Screenshot and code edit data:
= = = =

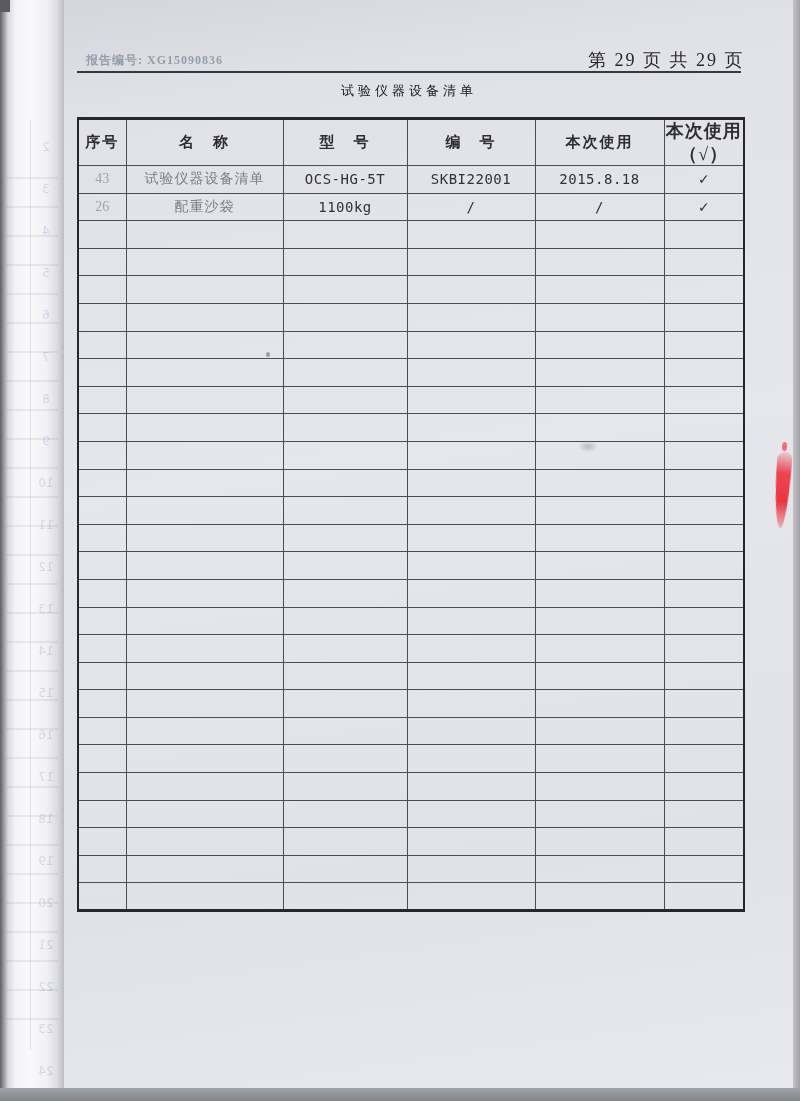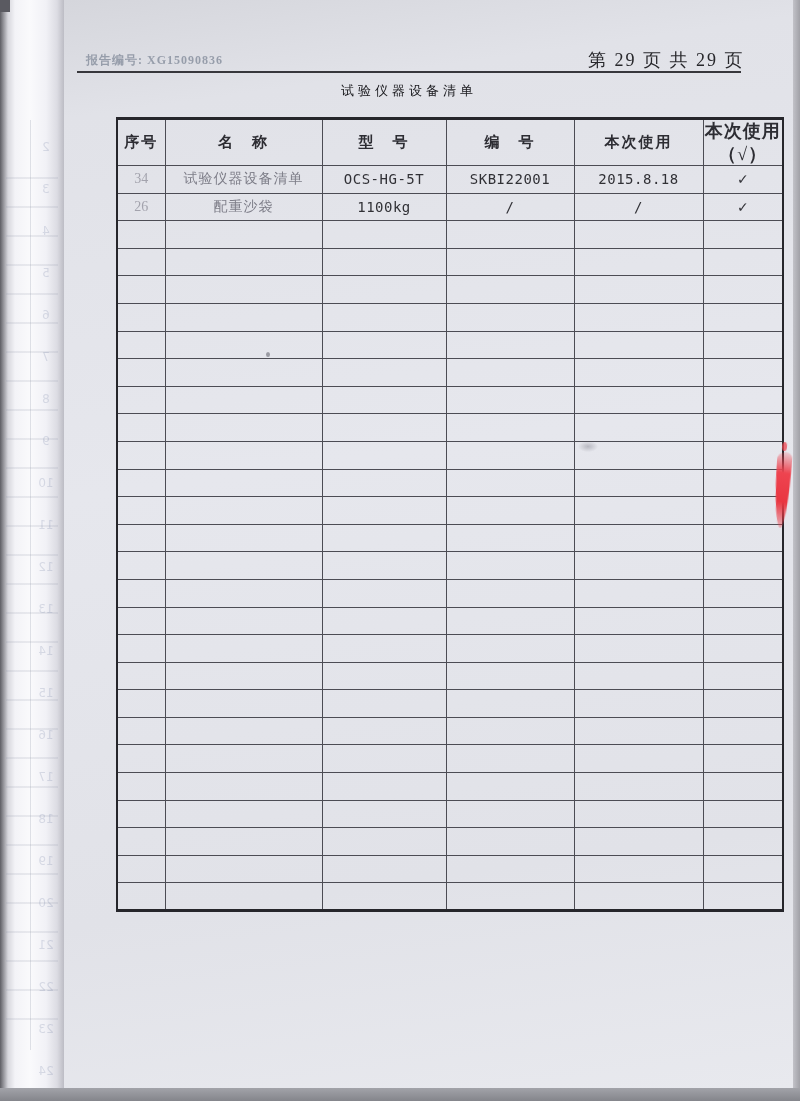--- a/index.html
+++ b/index.html
@@ -43,7 +43,7 @@
   
   table.equip { position:absolute; left:77px; top:117px; width:666px;
     border-collapse:collapse; table-layout:fixed;
-    border:2px solid #26262b; border-top-width:3px; border-bottom-width:3px;margin-left:39px; }
+    border:2px solid #26262b; border-top-width:3px; border-bottom-width:3px; }
   .equip th, .equip td { border:1.5px solid #4c4c54; text-align:center;
     overflow:hidden; white-space:nowrap; padding:0; }
   .equip th { height:44px; font-size:15px; font-weight:600; color:#2d2d33;

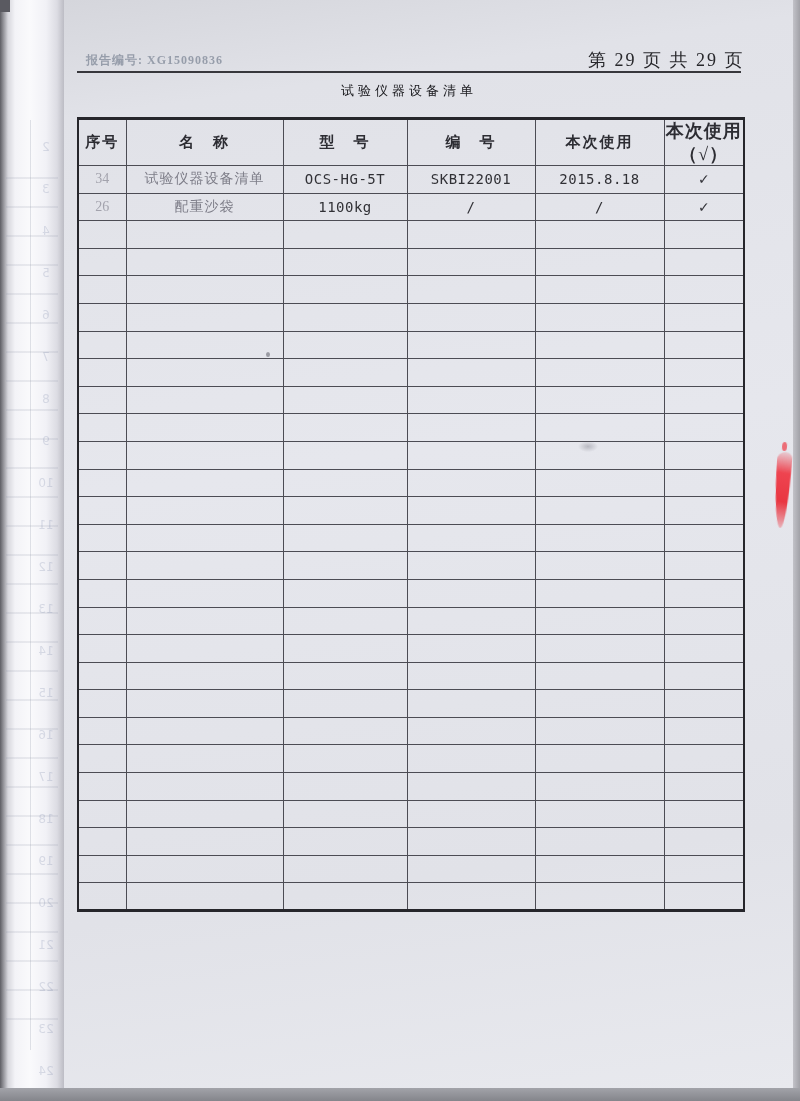--- a/index.html
+++ b/index.html
@@ -136,7 +136,7 @@
     </thead>
     <tbody>
         <tr>
-          <td class="c-seq">34</td>
+          <td class="c-seq">43</td>
           <td class="c-name">试验仪器设备清单</td>
           <td class="c-model">OCS-HG-5T</td>
           <td class="c-serial">SKBI22001</td>

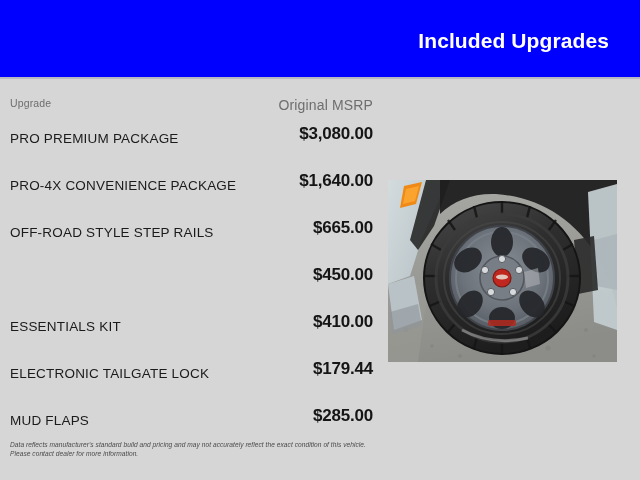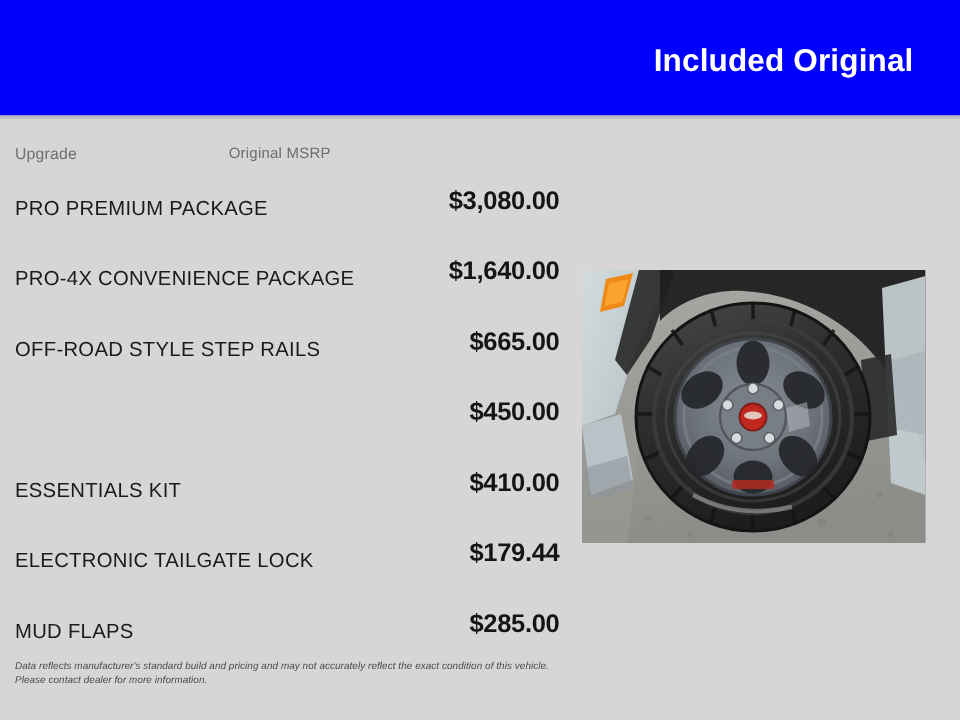--- a/index.html
+++ b/index.html
@@ -150,7 +150,7 @@
 <div class="page">
 
   <div class="header-banner">
-    <div class="header-title">Included Original</div>
+    <div class="header-title">Included Upgrades</div>
   </div>
   <div class="header-underline"></div>
 

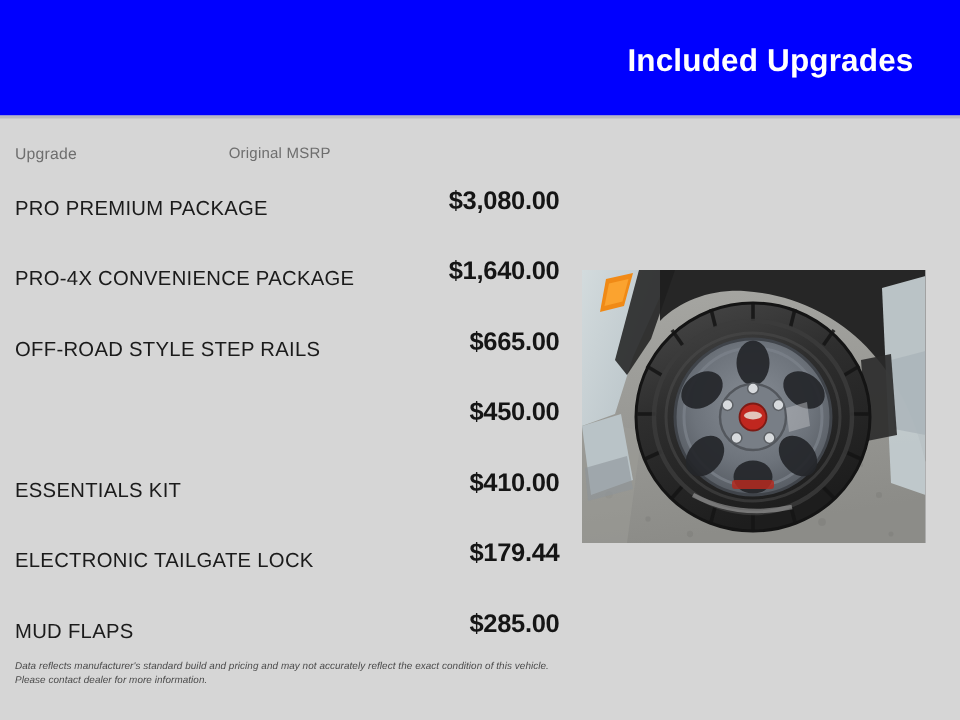--- a/index.html
+++ b/index.html
@@ -79,10 +79,10 @@
     right: 0px;
     top: 0;
     width: 380px;
-    text-align: center;
+    text-align: right;
     padding-right: 7px;
     box-sizing: border-box;
-    font-size: 10px;
+    font-size: 14px;
     color: #6e6e6e;
     letter-spacing: 0.15px;
   }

= = = =

Task requirements: Copy out the data verbatim, with no pictures.

Reply:
--- a/index.html
+++ b/index.html
@@ -43,7 +43,7 @@
   
   table.equip { position:absolute; left:77px; top:117px; width:666px;
     border-collapse:collapse; table-layout:fixed;
-    border:2px solid #26262b; border-top-width:3px; border-bottom-width:3px;margin-left:39px; }
+    border:2px solid #26262b; border-top-width:3px; border-bottom-width:3px; }
   .equip th, .equip td { border:1.5px solid #4c4c54; text-align:center;
     overflow:hidden; white-space:nowrap; padding:0; }
   .equip th { height:44px; font-size:15px; font-weight:600; color:#2d2d33;

--- a/index.html
+++ b/index.html
@@ -136,7 +136,7 @@
     </thead>
     <tbody>
         <tr>
-          <td class="c-seq">34</td>
+          <td class="c-seq">43</td>
           <td class="c-name">试验仪器设备清单</td>
           <td class="c-model">OCS-HG-5T</td>
           <td class="c-serial">SKBI22001</td>

--- a/index.html
+++ b/index.html
@@ -150,7 +150,7 @@
 <div class="page">
 
   <div class="header-banner">
-    <div class="header-title">Included Original</div>
+    <div class="header-title">Included Upgrades</div>
   </div>
   <div class="header-underline"></div>
 

--- a/index.html
+++ b/index.html
@@ -79,10 +79,10 @@
     right: 0px;
     top: 0;
     width: 380px;
-    text-align: center;
+    text-align: right;
     padding-right: 7px;
     box-sizing: border-box;
-    font-size: 10px;
+    font-size: 14px;
     color: #6e6e6e;
     letter-spacing: 0.15px;
   }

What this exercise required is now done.